Ezzi Deen believed in his heart this is exactly how it would play out. He believed this even though his grandparents and aunts and uncles and cousins had given up hope that their son and brother would ever return to Yemen.

So, Ezzi Deen wept, dropped to his knees and screamed when his uncle, Muhammed, broke the news on the 11th anniversary of the 9/11 attacks that the tragedy had claimed his father as its latest victim.

No, Adnan Farhan Abdul Latif wasn't a passenger on the airplanes that plowed into the twin towers or the Pentagon. Nor was he among the thousands of people on the ground who perished that day.

He was just a man, one of hundreds - thousands perhaps - who was in the wrong place at the wrong time after the tragic events unfolded.

It was not a good time to be a Muslim.

"He was the favorite of all my sons," said Farhan Abdul Latif during a telephone interview with Truthout from his home in Yemen. Adnan was his first-born, a treasured member of a large and loving family.

Before the Arabic interpreter translated Farhan's words into English, his voice had already conveyed the sentiment: Grief is an international language understood by all.

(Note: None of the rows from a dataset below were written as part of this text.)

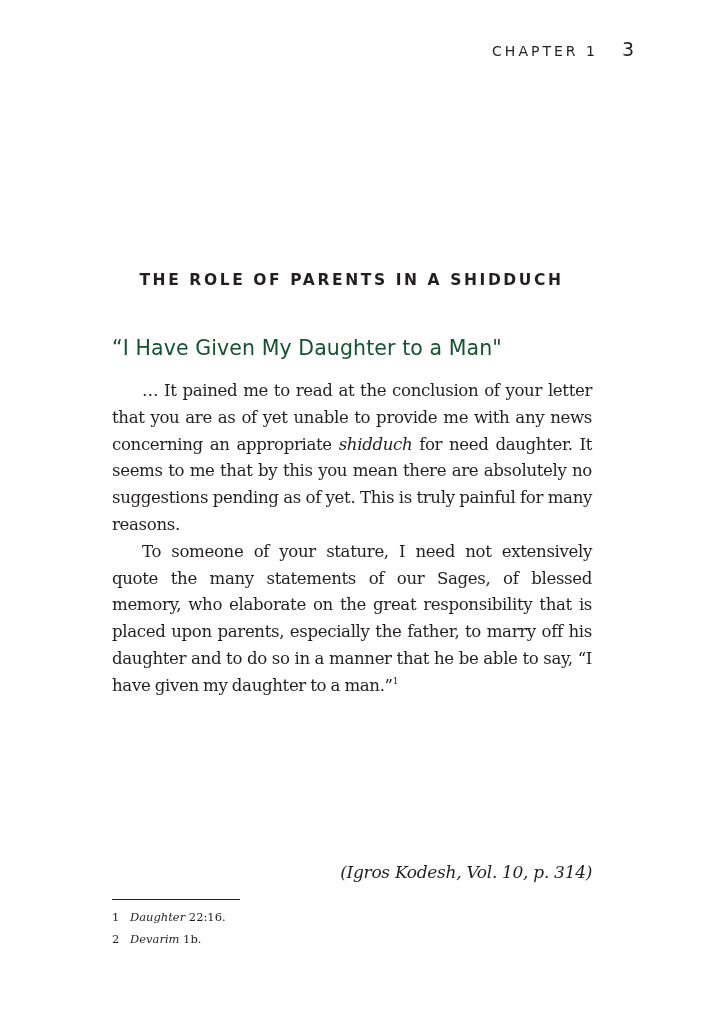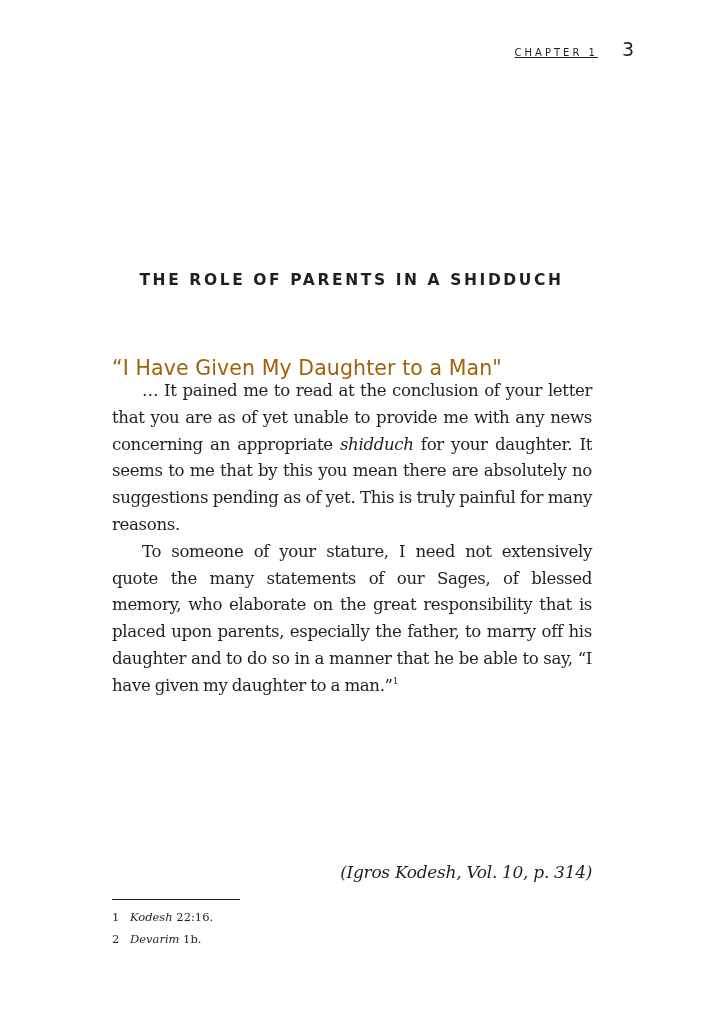--- a/index.html
+++ b/index.html
@@ -17,24 +17,23 @@
     .running-head {
       position: absolute;
       top: 38px;
       right: 70px;
       display: flex;
       align-items: baseline;
       gap: 24px;
     }
     .chapter-label {
       font-family: "DejaVu Sans", sans-serif;
-      font-size: 10px;
+      font-size: 14px;
       letter-spacing: 3px;
       color: #231f20;
-      text-decoration: underline;
     }
     .page-number {
       font-family: "DejaVu Sans", sans-serif;
       font-size: 19px;
       font-weight: normal;
       color: #231f20;
     }
     .section-title {
       position: absolute;
       top: 271px;
@@ -42,25 +41,25 @@
       width: 703px;
       text-align: center;
       font-family: "DejaVu Sans", sans-serif;
       font-weight: bold;
       font-size: 15.5px;
       letter-spacing: 2.6px;
       color: #231f20;
     }
     .letter-title {
       position: absolute;
-      top: 356px;
+      top: 336px;
       left: 112px;
       font-family: "DejaVu Sans", sans-serif;
       font-size: 20.5px;
-      color: #a16207;
+      color: #14532d;
       letter-spacing: 0.1px;
     }
     .body-text {
       position: absolute;
       top: 378px;
       left: 112px;
       width: 480px;
       font-family: "DejaVu Serif", serif;
       font-size: 16.6px;
       line-height: 26.8px;
@@ -130,33 +129,33 @@
   <span class="chapter-label">CHAPTER 1</span>
   <span class="page-number">3</span>
 </header>
 
 <h2 class="section-title" style="margin:0;">THE ROLE OF PARENTS IN A SHIDDUCH</h2>
 
 <h3 class="letter-title" style="margin:0;font-weight:normal;">“I Have Given My Daughter to a Man"</h3>
 
 <div class="body-text">
   <p class="first">
-    <span>… It pained me to read at the conclusion of your letter that you are as of yet unable to provide me with any news concerning an appropriate </span><em>shidduch</em><span> for your daughter. It seems to me that by this you mean there are absolutely no suggestions pending as of yet. This is truly painful for many reasons.</span>
+    <span>… It pained me to read at the conclusion of your letter that you are as of yet unable to provide me with any news concerning an appropriate </span><em>shidduch</em><span> for need daughter. It seems to me that by this you mean there are absolutely no suggestions pending as of yet. This is truly painful for many reasons.</span>
   </p>
   <p>
     <span>To someone of your stature, I need not extensively quote the many statements of our Sages, of blessed memory, who elaborate on the great responsibility that is placed upon parents, especially the father, to marry off his daughter and to do so in a manner that he be able to say, “I have given my daughter to a man.”</span><sup>1</sup>
   </p>
 </div>
 
 <div class="source">(Igros Kodesh, Vol. 10, p. 314)</div>
 
 <div class="footnote-rule"></div>
 
 <div class="footnotes">
   <div class="footnote">
     <span class="fn-num">1</span>
-    <span><em>Kodesh</em><span> 22:16.</span></span>
+    <span><em>Daughter</em><span> 22:16.</span></span>
   </div>
   <div class="footnote">
     <span class="fn-num">2</span>
     <span><em>Devarim</em><span> 1b.</span></span>
   </div>
 </div>
 
 </body></html>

"He never created any problems," Farhan said of Adnan, his voice loud and filled with emotion. "Everybody loved him. He had very good manners. After the accident, his manner and conduct changed a little bit. But not much."

Adnan was a teenager in 1994, when the car he was traveling in flipped over and changed his life forever. He emerged from the wreck with a fractured skull, a punctured eardrum, a hemorrhage above one eye and a legacy of blinding headaches and neurological problems.

Adnan traveled to Jordan for medical treatment, paid for by the Yemini government because his family could not afford it. His hearing and sight impaired, his body wracked with unrelenting pain, Adnan was declared disabled by his government and encouraged to seek further treatment through charitable organizations in other countries.

He spent the next seven years obsessively searching for affordable medical care, his father said. "I have his medical papers that proves this."

When he wasn't helping his father at the family's home goods store, Adnan would visit mosques, clinics and charities in search of medical treatment that was largely unavailable in Yemen. Finally someone at a hospital directed him to Pakistan - that was where he could find reliable, free health care, the man told him.

And so, in August 2001 - a month before terrorists turned commercial jetliners into guided missiles - Adnan gathered his medical records and left home for what would be the last time. He promised his wife and 3-year-old Ezzi Deen that he would soon return as a new man.